* **THE TASK**:
Filter the records below for the word "need". Copy each line that holds it.

* **DATA**:
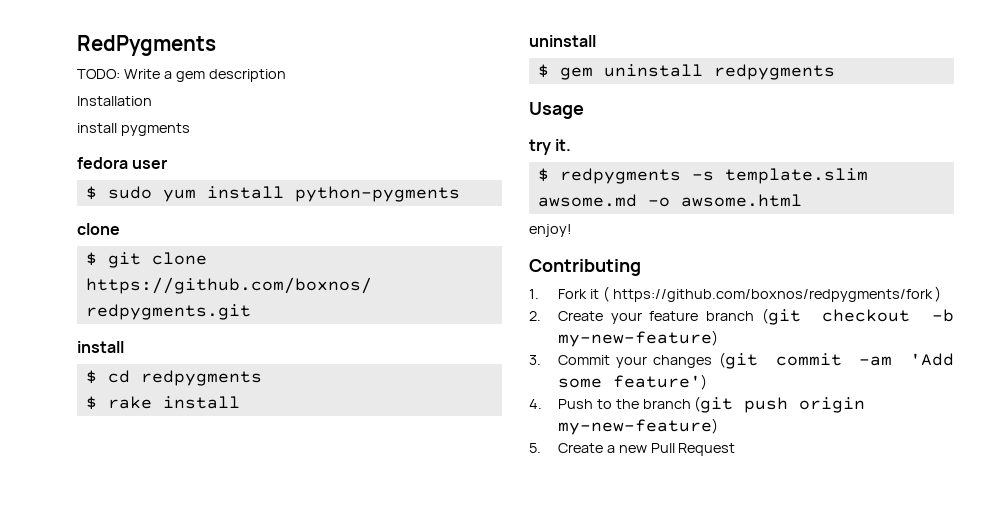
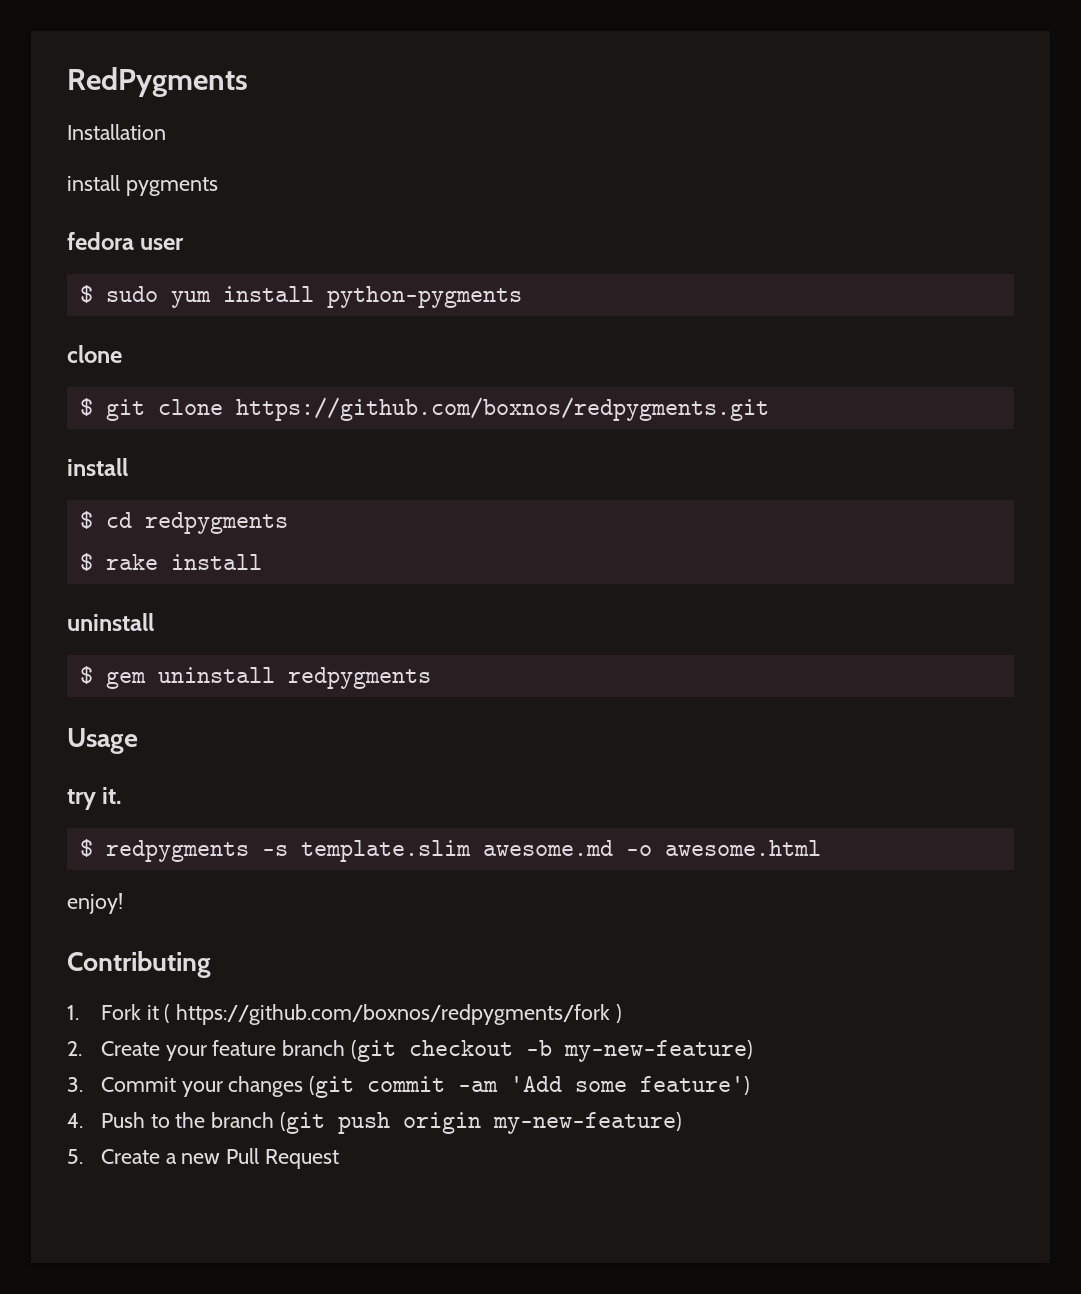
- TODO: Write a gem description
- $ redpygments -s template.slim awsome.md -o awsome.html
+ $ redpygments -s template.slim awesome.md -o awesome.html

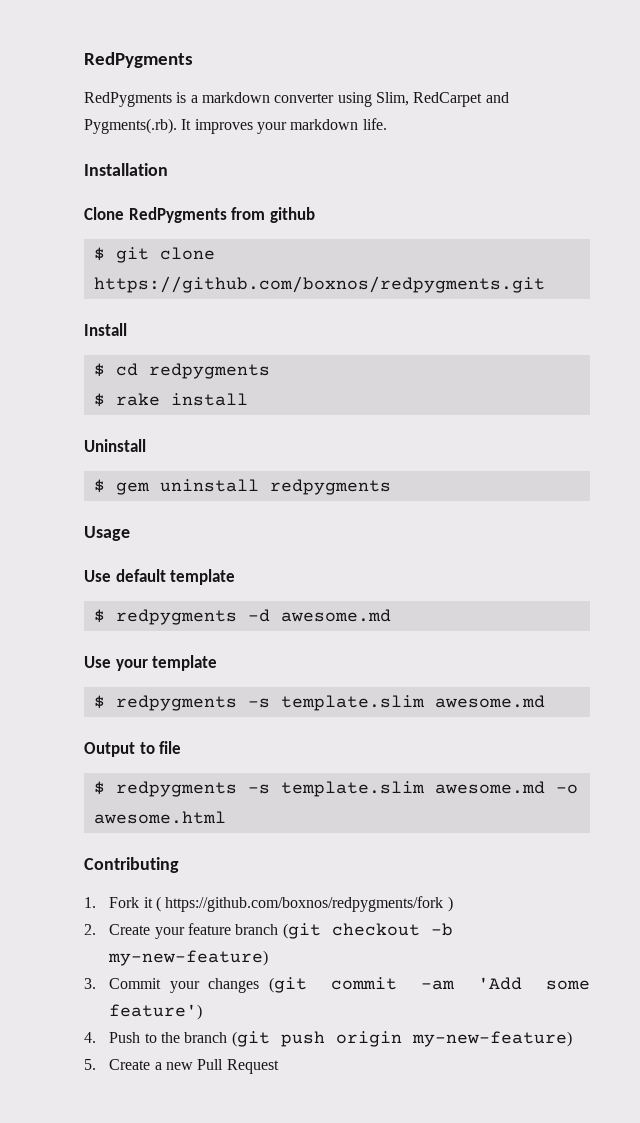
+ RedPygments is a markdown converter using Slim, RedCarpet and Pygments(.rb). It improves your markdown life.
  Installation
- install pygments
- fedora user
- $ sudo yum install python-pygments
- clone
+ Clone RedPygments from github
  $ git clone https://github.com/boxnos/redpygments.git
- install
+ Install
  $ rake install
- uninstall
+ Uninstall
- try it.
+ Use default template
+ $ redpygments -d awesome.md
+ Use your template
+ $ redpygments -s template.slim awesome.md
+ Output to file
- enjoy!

* * *

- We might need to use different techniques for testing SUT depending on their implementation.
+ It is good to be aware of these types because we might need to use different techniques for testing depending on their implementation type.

* **ANSWER TO THE PROBLEM**:
- We might need to use different techniques for testing SUT depending on their implementation.
+ It is good to be aware of these types because we might need to use different techniques for testing depending on their implementation type.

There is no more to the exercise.